### WHAT THE TASK ASKS
Word for word, write the lines below out again, with no pictures.

====== INPUT DATA

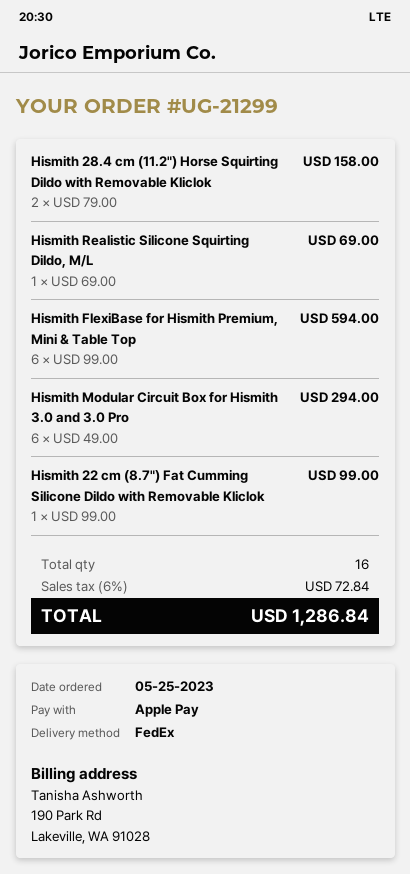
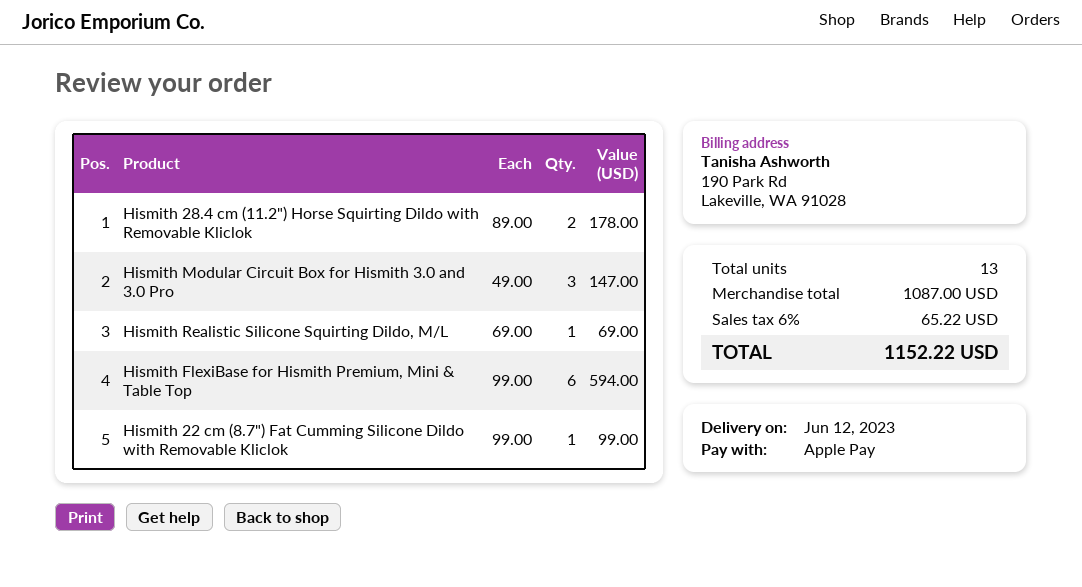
Hismith 28.4 cm (11.2") Horse Squirting Dildo with Removable Kliclok: 2 x 79.00 = 158.00 -> 2 x 89.00 = 178.00
Hismith Modular Circuit Box for Hismith 3.0 and 3.0 Pro: 6 x 49.00 = 294.00 -> 3 x 49.00 = 147.00
total quantity: 16 -> 13
tax: 6% = 72.84 -> 6% = 65.22
total: 1286.84 -> 1152.22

============

### REPLY
Hismith 28.4 cm (11.2") Horse Squirting Dildo with Removable Kliclok: 2 x 79.00 = 158.00 -> 2 x 89.00 = 178.00
Hismith Modular Circuit Box for Hismith 3.0 and 3.0 Pro: 6 x 49.00 = 294.00 -> 3 x 49.00 = 147.00
total quantity: 16 -> 13
tax: 6% = 72.84 -> 6% = 65.22
total: 1286.84 -> 1152.22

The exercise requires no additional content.